### ABOUT THIS TASK
A single number is expected: the count of lines below where the word "binding" occurs.

### PROVIDED RECORDS
▼▼▼

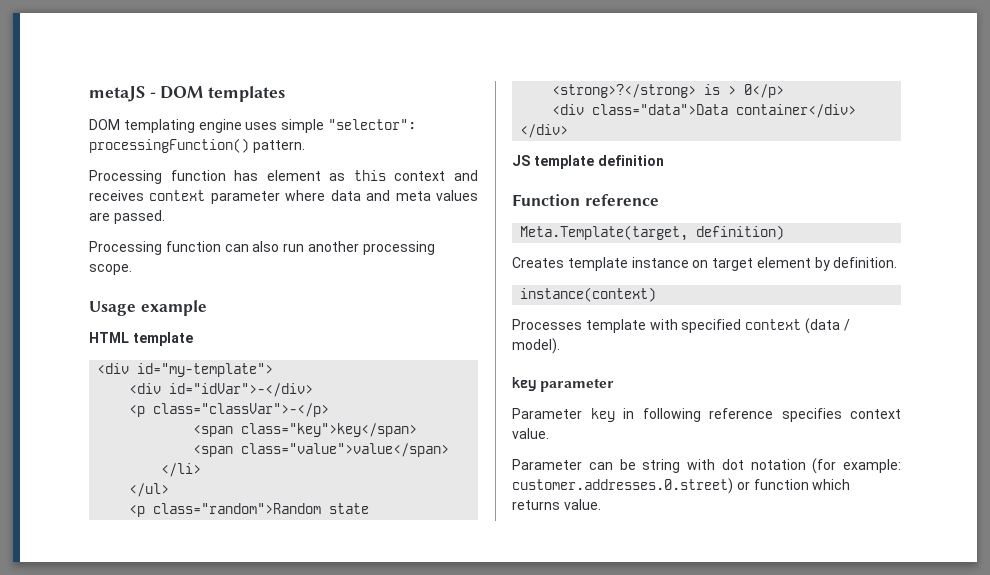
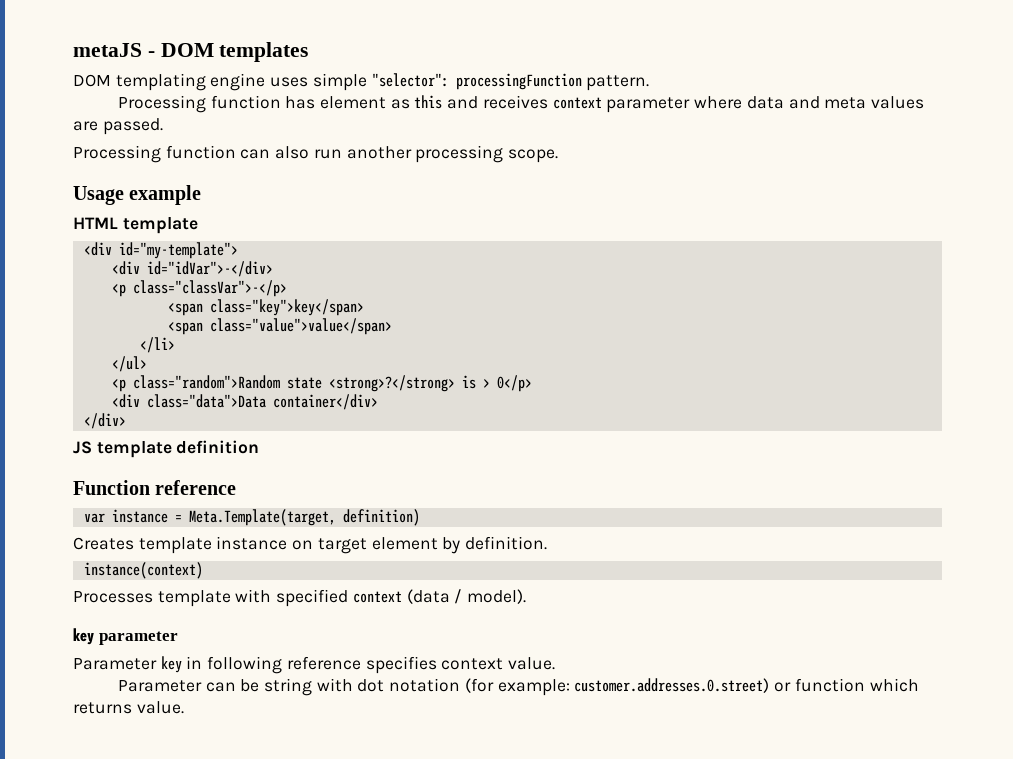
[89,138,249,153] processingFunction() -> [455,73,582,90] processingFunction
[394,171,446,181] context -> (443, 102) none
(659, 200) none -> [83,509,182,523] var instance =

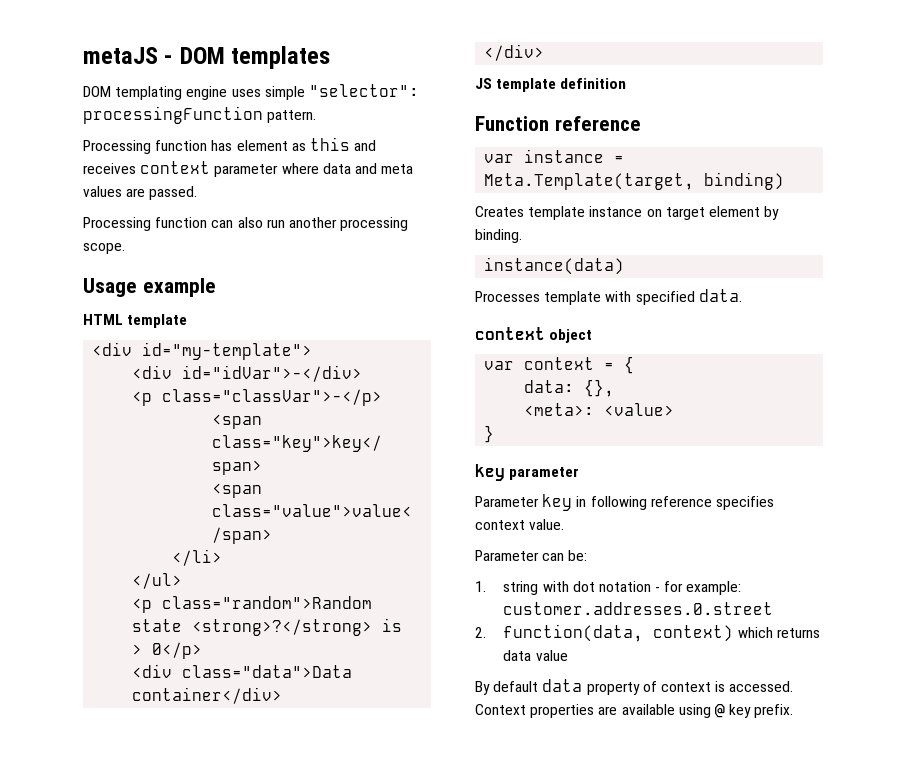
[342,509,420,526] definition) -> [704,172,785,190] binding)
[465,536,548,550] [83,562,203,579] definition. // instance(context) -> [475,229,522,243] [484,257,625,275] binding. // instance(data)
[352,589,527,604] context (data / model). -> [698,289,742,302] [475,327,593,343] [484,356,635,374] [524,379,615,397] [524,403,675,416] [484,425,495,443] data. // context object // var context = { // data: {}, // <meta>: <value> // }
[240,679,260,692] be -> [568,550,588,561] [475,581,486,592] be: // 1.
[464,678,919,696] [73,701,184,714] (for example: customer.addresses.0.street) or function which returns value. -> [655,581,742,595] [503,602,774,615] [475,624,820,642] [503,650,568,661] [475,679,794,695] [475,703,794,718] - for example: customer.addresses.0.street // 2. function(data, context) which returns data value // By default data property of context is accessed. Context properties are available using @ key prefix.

▲▲▲

### SOLUTION TO THE PROBLEM
2